Beyond those menu items, there were a couple of dim sum carts that were making the rounds in between the tables, always looking to try to sell their wares. These carts would have many different dishes, and you or your table would simply look at each one as the server lifted the lid to offer it to you, and you would decide whether you wanted it or not. If you did, it was put on your table, and you could start eating right away. We had actually just placed our orders off the menu right as a dim sum cart came by, and we eagerly looked through the options and chose a couple to tide us over until our food came.
At this point, I’m going to apologize. I usually am the type of person that will take a bunch of pictures, even if I’m not writing something up, but in this case, most likely because I was so hungry and the food was so good, I did not take many at all. With that out of the way, the two dim sum dishes we ordered were Shrimp and Pork Shu Mai and Shrimp Har Gow. Both were fresh and of very high quality. The kitchen is open, just beyond the entrance and off the seating areas, and a quick walk by saw them making the dim sum and noodles by hand, so it wasn’t a surprise that the food tasted so good. Our main dishes were all noodle soups, with one being a Japanese tonkatsu ramen with pork, and the other two being the barbecue pork and roast duck noodle. We all got what was essentially a mid-level of spiciness, and there was hot mustard, chili paste, and soy sauce available on the table for us to be able to customize things further as we saw fit.
The main dishes were equally as good as the dim sum, with the meat being extremely tender and with a hint of smoke in the barbecue. The noodles and the vegetables were cooked just right, and the broth both brought everything together, as well as gained some of its flavors from all the other ingredients. It was so good; we could have simply drank the broth if we were really put to the test about it. As it was, there is quite a lot of meat, noodles, and vegetables provided in the soup, such that we were all full after finishing about 2/3 of the bowls. We continued to eat a bit more because it all tasted so good, but could not finish it all.
The service was very attentive and quick, the dim sum carts would come by every so often, and if you wanted more, you could easily get their attention. The time from ordering our food to getting our main dishes out was fairly short but long enough to allow us to enjoy our dim sum selections. The rest of the tables were fairly busy, especially given that we were eating at the fairly odd time of mid-afternoon. I have heard that it has been very busy, so I was curious as to whether or not they were planning on expanding. As we were leaving, I did manage to poke my head behind a construction curtain or two that was adjoining the restaurant heading further into Le Boulevard. While it isn’t an expansion, it appears that their sister restaurant, Sekushi, is almost done and actually may be open by the time I write this article. Owned and operated by the same company that runs Yong Kang Street, this restaurant will be based on Japanese cuisine, with a focus on their raw bar offerings, including sushi and sashimi.

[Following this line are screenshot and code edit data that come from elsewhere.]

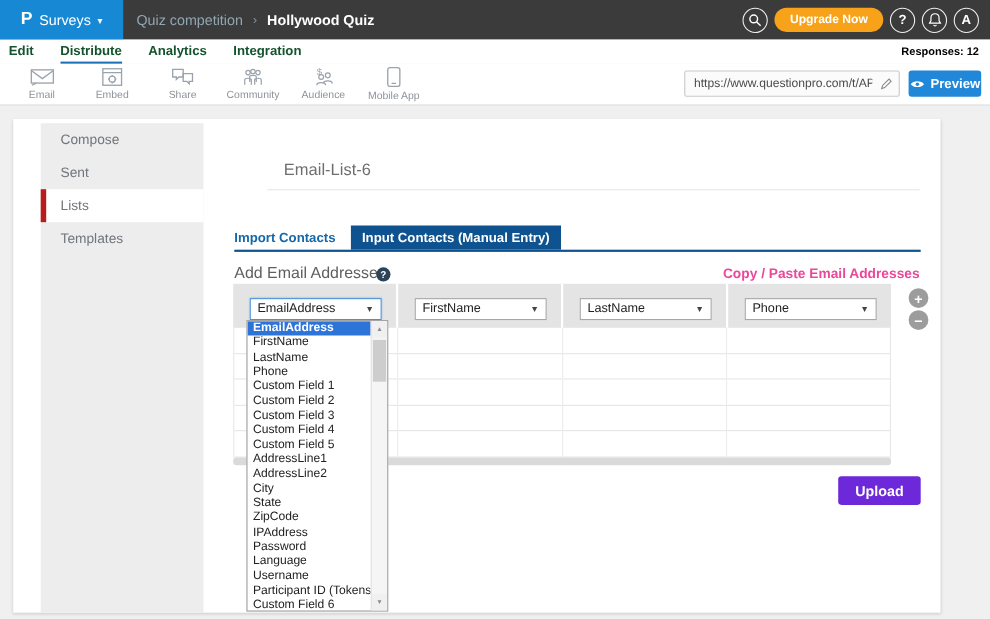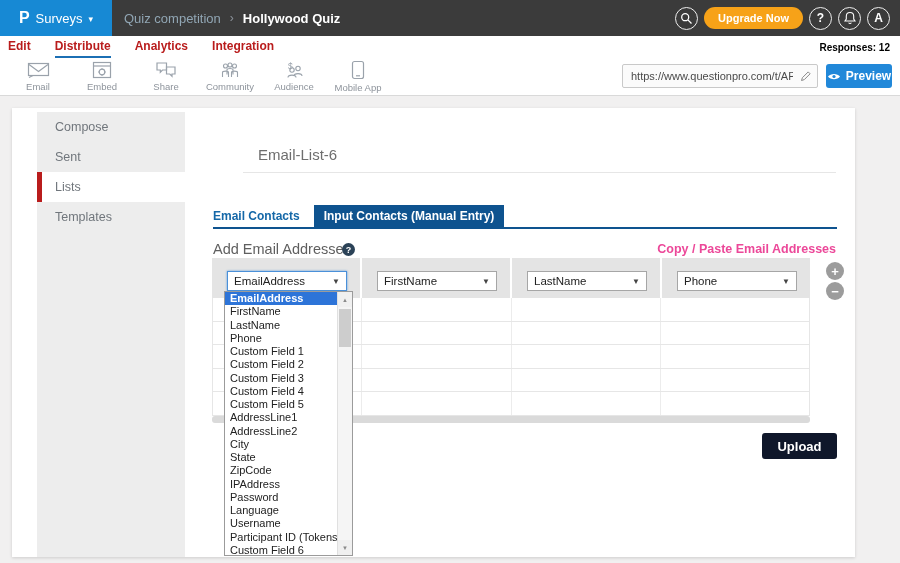--- a/index.html
+++ b/index.html
@@ -21,21 +21,21 @@
   .crumb { margin-left:12px; display:flex; align-items:center; gap:9px; font-size:13px; }
   .crumb-parent { color:#91a6b4; cursor:pointer; }
   .crumb-sep { color:#8a9199; font-size:12px; }
   .crumb-current { color:#ffffff; font-weight:600; }
   .top-right { margin-left:auto; display:flex; align-items:center; gap:6px; padding-right:10px; }
   .circle-btn { width:23px; height:23px; border:1px solid #eeeeee; border-radius:50%; color:#fff; display:flex; align-items:center; justify-content:center; font-size:12px; font-weight:bold; cursor:pointer; flex:none; }
   .upgrade { height:22px; background:#f7a218; border-radius:11px; color:#fff; font-size:11px; font-weight:bold; display:flex; align-items:center; padding:0 14px; cursor:pointer; }
 
   
   .navbar { position:absolute; left:0; top:36px; width:900px; height:22px; background:#fff; display:flex; align-items:center; padding-left:8px; }
-  .nav-item { color:#b91c1c; font-size:12px; font-weight:bold; margin-right:24px; cursor:pointer; height:22px; line-height:21px; }
+  .nav-item { color:#14532d; font-size:12px; font-weight:bold; margin-right:24px; cursor:pointer; height:22px; line-height:21px; }
   .nav-item.active { border-bottom:2px solid #1b6fb4; }
   .responses { margin-left:auto; margin-right:10px; color:#000000; font-size:10px; font-weight:600; cursor:pointer; }
 
   
   .toolbar { position:absolute; left:0; top:58px; width:900px; height:38px; background:#fff; border-bottom:1px solid #d9d9d9; }
   .tools { position:absolute; left:6px; top:0; height:37px; display:flex; }
   .tool { width:64px; display:flex; flex-direction:column; align-items:center; justify-content:center; gap:2px; cursor:pointer; }
   .tool-label { font-size:9.5px; color:#8d939b; white-space:nowrap; }
   .url-box { position:absolute; right:82px; top:6px; width:196px; height:24px; background:#fbfbfb; border:1px solid #c9c9c9; border-radius:2px; display:flex; align-items:center; }
   .url-input { border:none; background:transparent; outline:none; flex:1; min-width:0; font-size:11px; color:#4a4a4a; padding:0 2px 0 8px; font-family:"Liberation Sans", sans-serif; }
@@ -74,21 +74,21 @@
   .tr { flex:1; display:flex; border-bottom:1px solid #e6e6e6; }
   .td { flex:1; border-right:1px solid #ececec; }
   .td:last-child { border-right:none; }
 
   .hscroll { position:absolute; left:200px; top:308px; width:598px; height:7px; background:#dadada; border-radius:3px; cursor:pointer; }
 
   .round-btn { position:absolute; width:18px; height:18px; border-radius:50%; background:#9c9c9c; color:#fff; font-size:13px; font-weight:bold; display:flex; align-items:center; justify-content:center; line-height:1; cursor:pointer; }
   .round-btn.plus { left:814px; top:154px; }
   .round-btn.minus { left:814px; top:174px; }
 
-  .upload-btn { position:absolute; left:750px; top:325px; width:75px; height:26px; background:#0f172a; border-radius:3px; color:#fff; font-size:13px; font-weight:bold; display:flex; align-items:center; justify-content:center; cursor:pointer; }
+  .upload-btn { position:absolute; left:750px; top:325px; width:75px; height:26px; background:#6d28d9; border-radius:3px; color:#fff; font-size:13px; font-weight:bold; display:flex; align-items:center; justify-content:center; cursor:pointer; }
 
   
   .dd-panel { position:absolute; left:212px; top:183px; width:129px; height:265px; background:#fff; border:1px solid #9b9b9b; z-index:5; overflow:hidden; }
   .dd-item { height:13.25px; line-height:13.3px; font-size:11px; color:#222; padding-left:5px; margin-right:15px; white-space:nowrap; overflow:hidden; cursor:pointer; }
   .dd-item.selected { background:#2d74d8; color:#fff; font-weight:bold; }
   .dd-scrollbar { position:absolute; right:0; top:0; width:15px; height:100%; background:#f5f5f5; border-left:1px solid #e0e0e0; }
   .dd-arrow { position:absolute; left:0; width:100%; height:15px; background:#f0f0f0; color:#8a8a8a; font-size:6px; display:flex; align-items:center; justify-content:center; cursor:pointer; }
   .dd-arrow.up { top:0; }
   .dd-arrow.down { bottom:0; }
   .dd-thumb { position:absolute; left:1px; top:17px; width:12px; height:38px; background:#cdcdcd; cursor:pointer; }
@@ -229,21 +229,21 @@
     <div class="side-item">Compose</div>
     <div class="side-item">Sent</div>
     <div class="side-item active">Lists</div>
     <div class="side-item">Templates</div>
   </div>
 
   <div class="list-title">Email-List-6</div>
   <div class="divider"></div>
 
   <div class="tabs">
-    <span class="tab">Email Contacts</span>
+    <span class="tab">Import Contacts</span>
     <span class="tab active">Input Contacts (Manual Entry)</span>
   </div>
   <div class="tab-underline"></div>
 
   <div class="section-title">Add Email Addresses</div>
   <div class="help-icon">?</div>
   <div class="copy-link">Copy / Paste Email Addresses</div>
 
   <div class="thead">
     <div class="th">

Overall, it was a great experience at Yong Kang Street, and I would highly recommend that people stop by to try both the dim sum as well as the items off the menu. All of us had a great experience there, and I for one will definitely be going back for more as soon as I can. Additionally, if Sekushi holds to the same standards of quality and flavor that Yong Kang Street does, that will be worth checking out as well and will make that “restaurant row” area of Le Boulevard in Paris something much more impressive than what it was only a few years ago.